02-Caching-Strategies
Caching Strategies
Cache Aside vs Write-Through vs Write-Behind
| Strategy | How It Works | Pros | Cons | When to Use |
|---|---|---|---|---|
| Cache Aside (Lazy Loading) | App checks cache first; on miss, loads from DB and populates cache | Simple; cache contains only requested data; resilient to cache failures | Initial request is slow (cache miss); stale data possible | Read-heavy with unpredictable access patterns (user profiles, product pages) |
| Write-Through | App writes to cache and DB synchronously | Cache always consistent with DB; read hits are fast | Write latency (two writes); wasted cache space for unread data | Read-heavy with critical consistency (inventory, pricing) |
| Write-Behind (Write-Back) | App writes to cache; cache asynchronously writes to DB | Fast writes; reduced DB load; batch writes possible | Risk of data loss if cache fails; eventual consistency | Write-heavy with acceptable data loss risk (analytics events, logs) |
| Refresh-Ahead | Cache proactively refreshes before expiration | Reduced latency; no cache miss penalty | Wasted resources if data not accessed; complex to implement | Predictable access patterns (homepage, trending content) |
Why Choose Each:
- Cache Aside: Most flexible and common pattern; works when you don't know what to cache upfront
- Write-Through: Need strong consistency between cache and DB
- Write-Behind: Extremely high write throughput needed, can tolerate data loss
- Refresh-Ahead: Predictable access patterns, zero cache miss tolerance
Tradeoff Summary:
- Cache Aside: Flexibility + Resilience ↔ Cache misses, stale data
- Write-Through: Consistency ↔ Write latency
- Write-Behind: Write performance ↔ Data loss risk, complexity
Caching Strategies Deep Dive
Cache Aside (Lazy Loading) Pattern
Click to view code
GET request → Check Cache → Hit → Return
↓
Miss → Query DB → Store in Cache → Return
Pros:
- Simplest to implement; no special cache setup
- Cache only contains accessed data (no waste)

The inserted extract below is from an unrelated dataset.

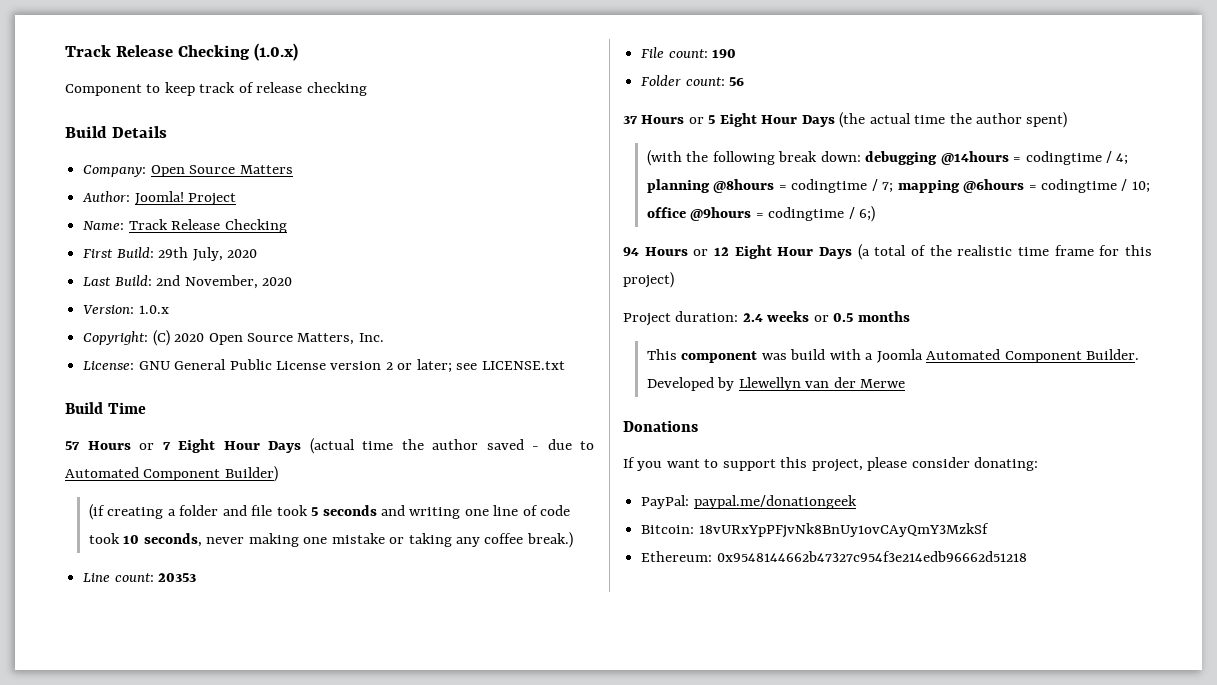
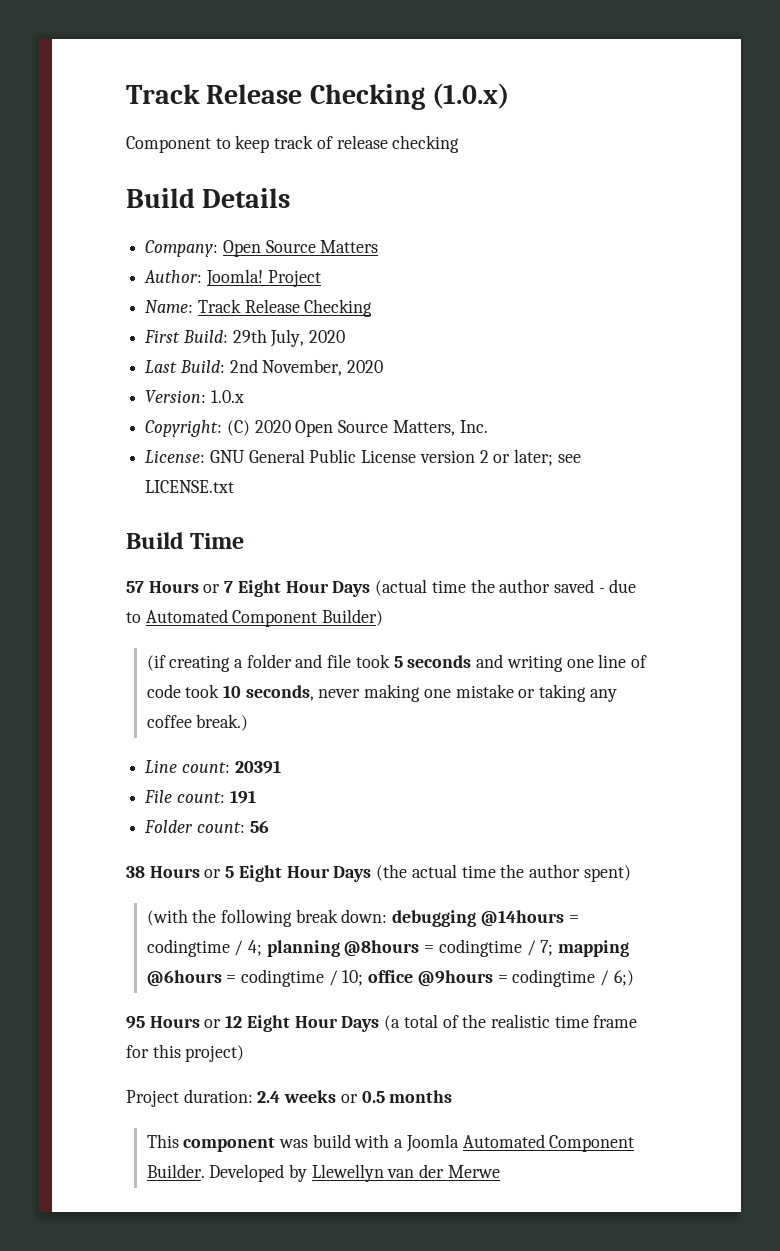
[158,573,197,582] 20353 -> [234,760,281,774] 20391
[712,49,737,58] 190 -> [229,790,256,804] 191
[623,116,638,124] 37 -> [126,866,145,878] 38
[623,247,639,256] 94 -> [126,1016,145,1029] 95
[623,420,698,432] [623,457,1039,472] [641,495,857,509] [641,523,989,538] [641,551,1027,562] // Donations // If you want to support this project, please consider donating: // PayPal: paypal.me/donationgeek // Bitcoin: 18vURxYpPFjvNk8BnUy1ovCAyQmY3MzkSf // Ethereum: 0x9548144662b47327c954f3e214edb96662d51218 -> (500, 1171) none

- Resilient: DB failures don't block (stale cache still works)
- Great for unpredictable access patterns
Cons:
- First request always slow (cache miss)
- Stale data possible (no cache coherency)
- "Cache Stampede": Multiple requests for same miss key → multiple DB hits
Best for: User profiles, product pages, search results
Implementation (Redis + Python):
Click to view code (python)
def get_user(user_id):
# Check cache
cached = redis.get(f"user:{user_id}")
if cached:
return json.loads(cached)
# Cache miss: load from DB
user = db.query(f"SELECT * FROM users WHERE id={user_id}")
# Store in cache (1-hour TTL)
redis.setex(f"user:{user_id}", 3600, json.dumps(user))
return user
Write-Through Pattern
Click to view code
SET request → Write to Cache → Write to DB → Return
(synchronous)
Pros:
- Cache always consistent with DB
- No stale data
- Read hits are ultra-fast (cache warmed)
Cons:
- Write latency doubled (two writes sequentially)
- Cache fills with unread data (memory waste)
- If cache fails, requests block until DB responds
Best for: Inventory, pricing, financial data (consistency > latency)
Implementation (Redis + Python):
Click to view code (python)
def update_product_price(product_id, new_price):
# Write to cache first
redis.set(f"product:{product_id}:price", new_price)
# Then write to DB
db.execute(f"UPDATE products SET price={new_price} WHERE id={product_id}")
return {"status": "success"}
Tradeoff: Users wait ~10-50ms extra per write, but reads are instant.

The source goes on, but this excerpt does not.